> [Work item]: All lines holding the word "Misc" should be located in the records and copied.

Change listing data
= = = =
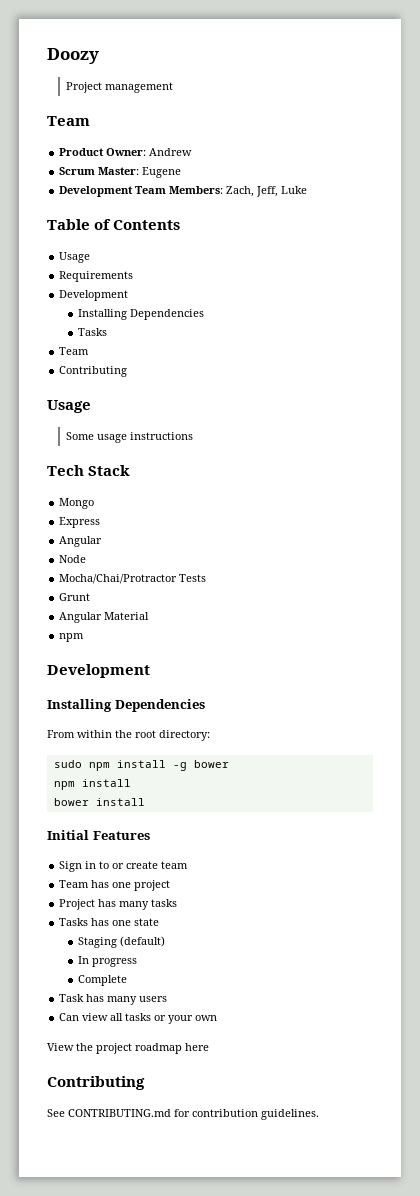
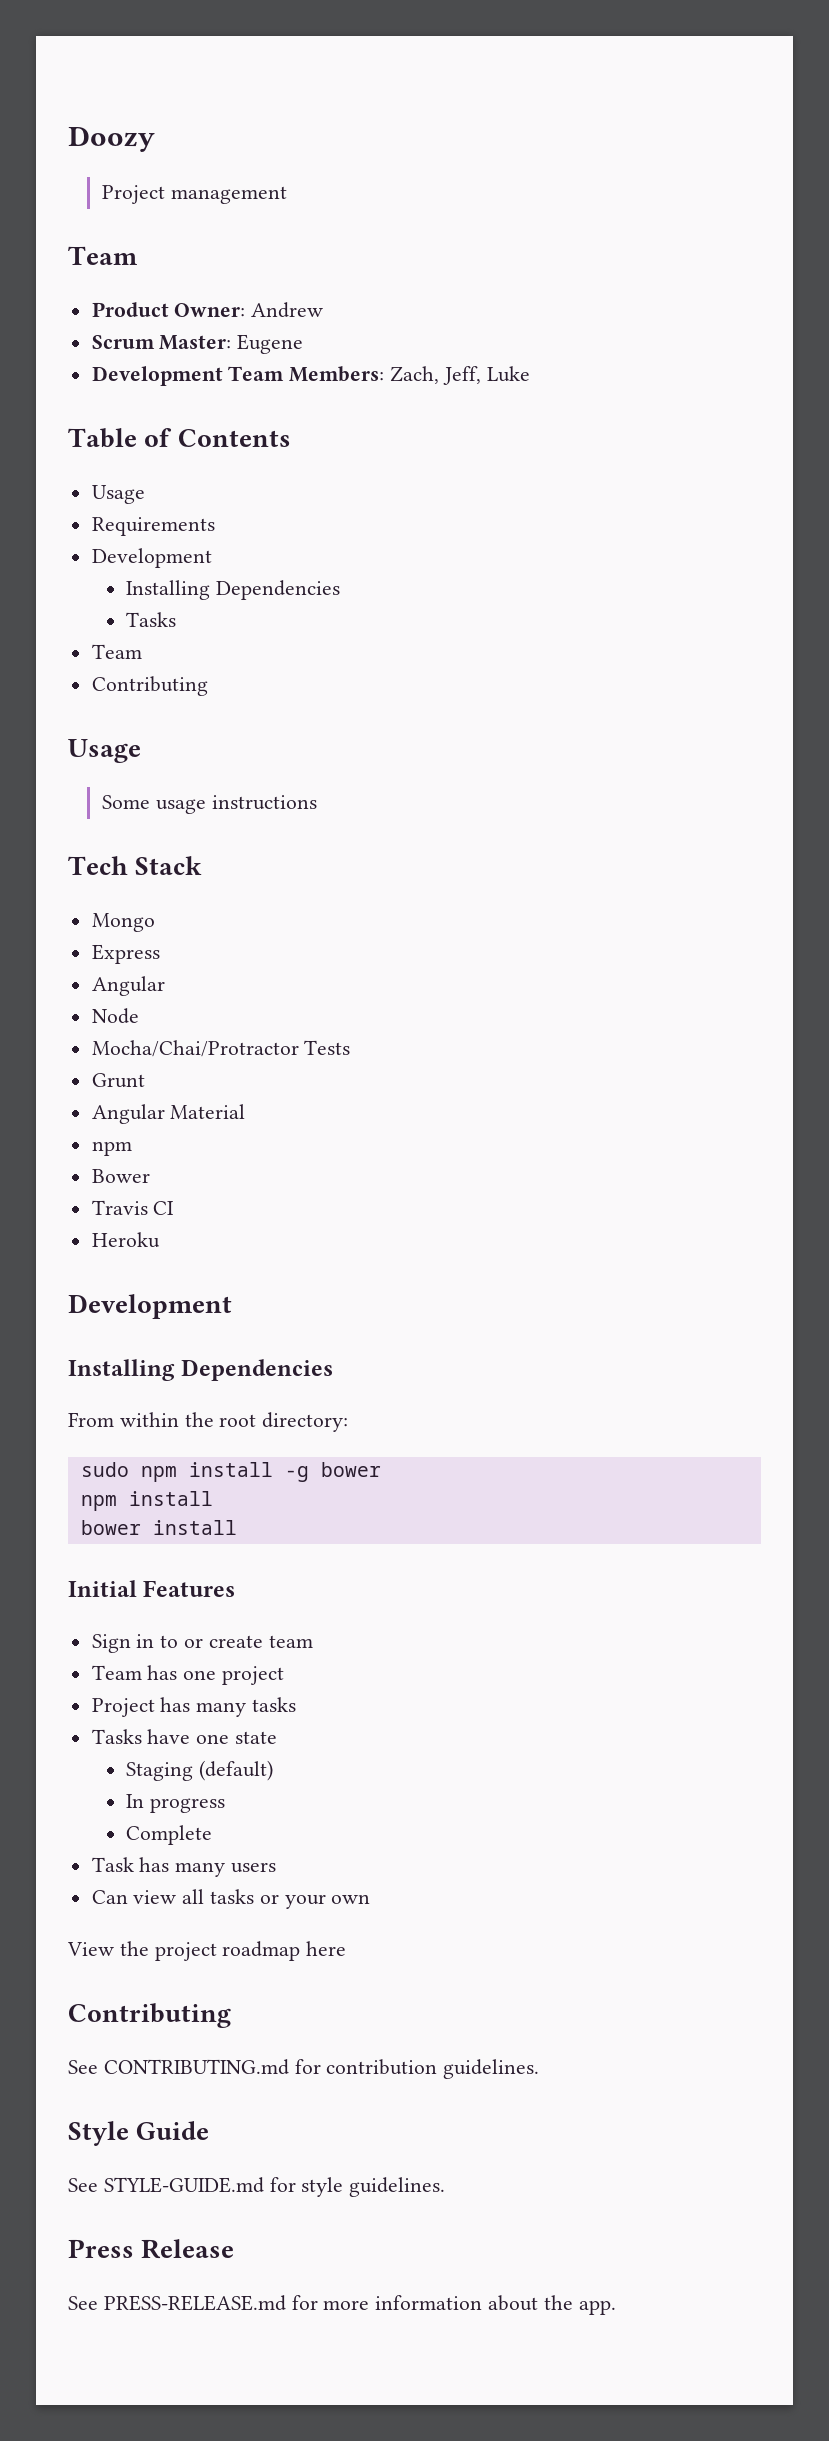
(85, 637) none -> [91,1169,150,1183] [91,1200,175,1215] [91,1232,160,1248] // Bower // Travis CI // Heroku
[91,918,110,926] has -> [147,1729,191,1744] have
(319, 1114) none -> [68,2121,210,2146] [68,2177,446,2197] [68,2239,235,2259] [68,2295,616,2315] // Style Guide // See STYLE-GUIDE.md for style guidelines. // Press Release // See PRESS-RELEASE.md for more information about the app.

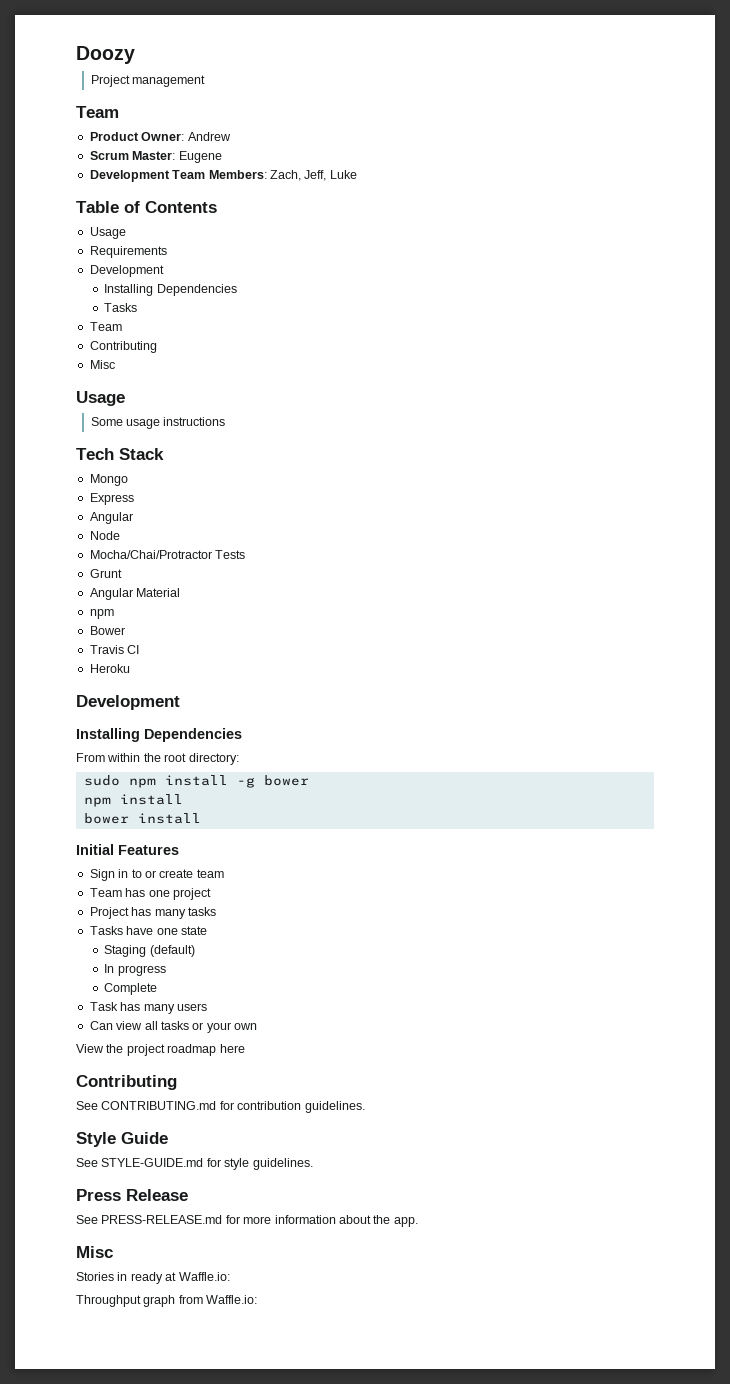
(208, 686) none -> [89,360,115,369] // Misc
(616, 2307) none -> [76,1246,113,1258] [76,1272,230,1284] [76,1295,258,1307] // Misc // Stories in ready at Waffle.io: // Throughput graph from Waffle.io:

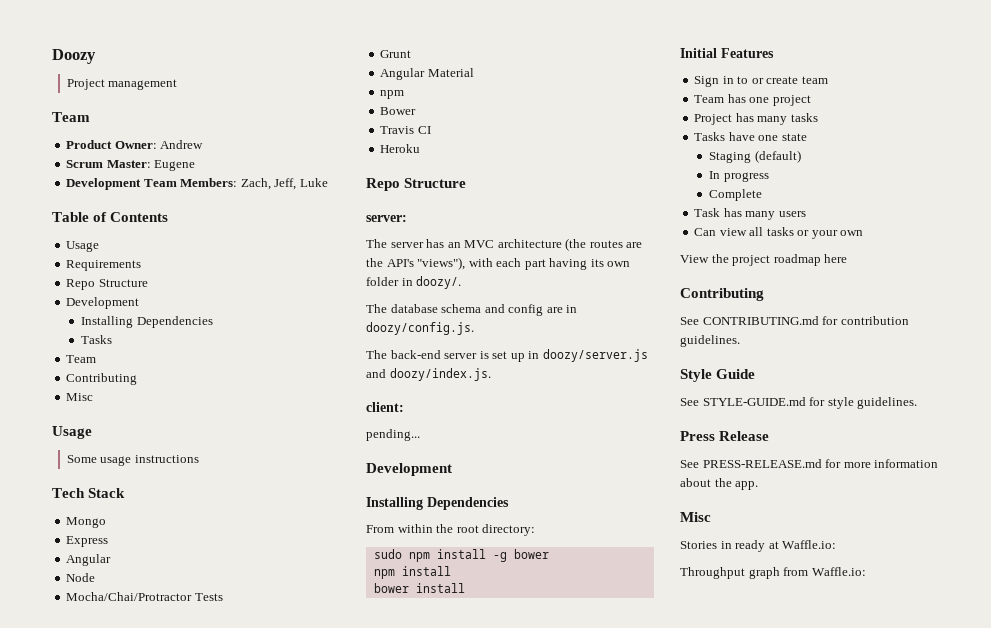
(167, 252) none -> [66,279,148,290] // Repo Structure
(130, 668) none -> [366,178,467,191] [366,215,407,222] [366,238,643,251] [366,257,631,270] [366,276,462,289] [366,304,578,316] [366,322,474,335] [366,349,648,362] [366,368,491,381] [366,402,404,412] [366,429,420,441] // Repo Structure // server: // The server has an MVC architecture (the routes are the API's "views"), with each part having its own folder in doozy/. // The database schema and config are in doozy/config.js. // The back-end server is set up in doozy/server.js and doozy/index.js. // client: // pending...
= = = =
> [Output below]:
(208, 686) none -> [89,360,115,369] // Misc
(616, 2307) none -> [76,1246,113,1258] [76,1272,230,1284] [76,1295,258,1307] // Misc // Stories in ready at Waffle.io: // Throughput graph from Waffle.io:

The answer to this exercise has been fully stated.